### What is needed
Could you filter the material and copy every line where the word "grid" occurs?
-- Opening Marker --
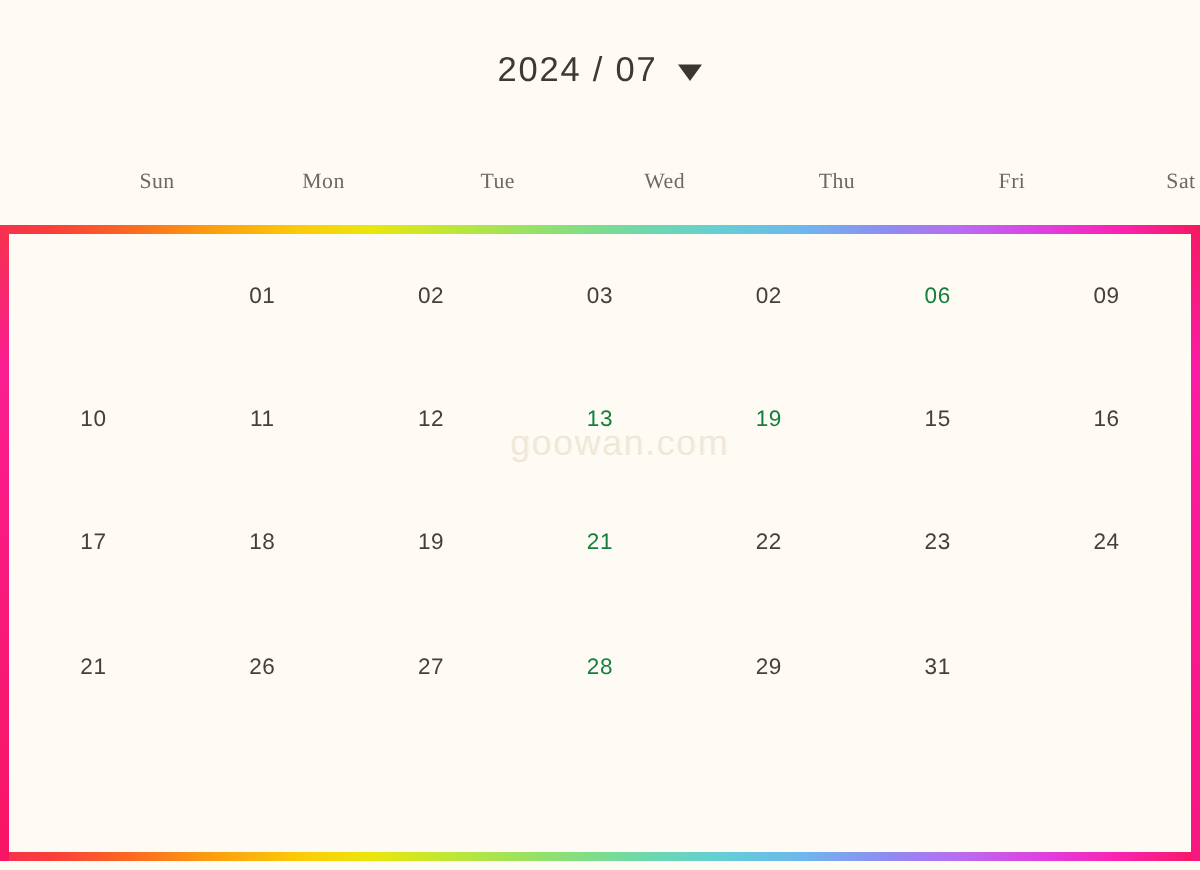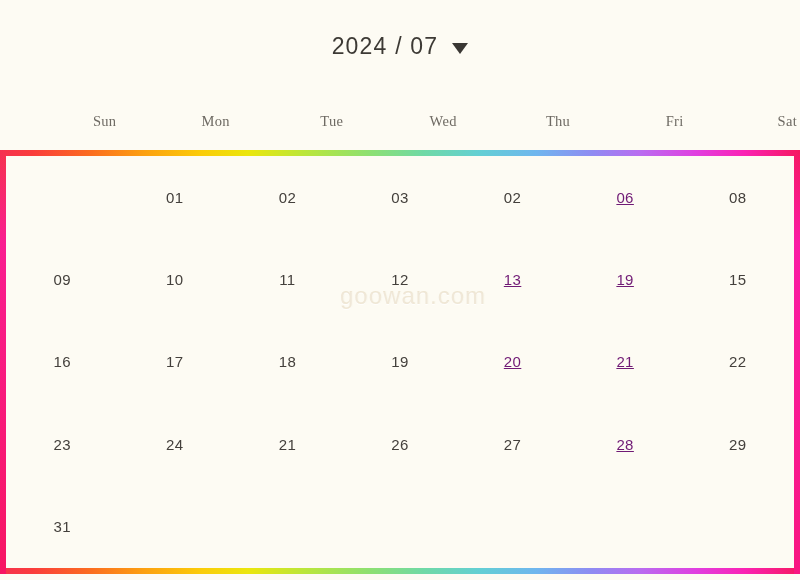--- a/index.html
+++ b/index.html
@@ -121,22 +121,21 @@
   .day-cell {
     display: flex;
     align-items: center;
     justify-content: center;
     font-size: 15px;
     color: #44403c;
     letter-spacing: .4px;
     cursor: pointer;
   }
   .day-cell.muted {
-    color: #701a75;
-    text-decoration: underline;
+    color: #15803d;
   }
   .day-cell.blank {
     cursor: default;
   }
 
   
   .watermark {
     position: absolute;
     left: 0;
     right: 0;
@@ -184,34 +183,32 @@
   <div class="grid-frame">
     <div class="grid-inner">
 
       <div class="day-cell blank"></div>
       <div class="day-cell">01</div>
       <div class="day-cell">02</div>
       <div class="day-cell">03</div>
       <div class="day-cell">02</div>
       <div class="day-cell muted">06</div>
 
-      <div class="day-cell">08</div>
       <div class="day-cell">09</div>
       <div class="day-cell">10</div>
       <div class="day-cell">11</div>
       <div class="day-cell">12</div>
       <div class="day-cell muted">13</div>
 
       <div class="day-cell muted">19</div>
       <div class="day-cell">15</div>
       <div class="day-cell">16</div>
       <div class="day-cell">17</div>
       <div class="day-cell">18</div>
       <div class="day-cell">19</div>
-      <div class="day-cell muted">20</div>
 
       <div class="day-cell muted">21</div>
       <div class="day-cell">22</div>
       <div class="day-cell">23</div>
       <div class="day-cell">24</div>
       <div class="day-cell">21</div>
       <div class="day-cell">26</div>
       <div class="day-cell">27</div>
 
       <div class="day-cell muted">28</div>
-- Closing Marker --
### Solution to this exercise
   <div class="grid-frame">
     <div class="grid-inner">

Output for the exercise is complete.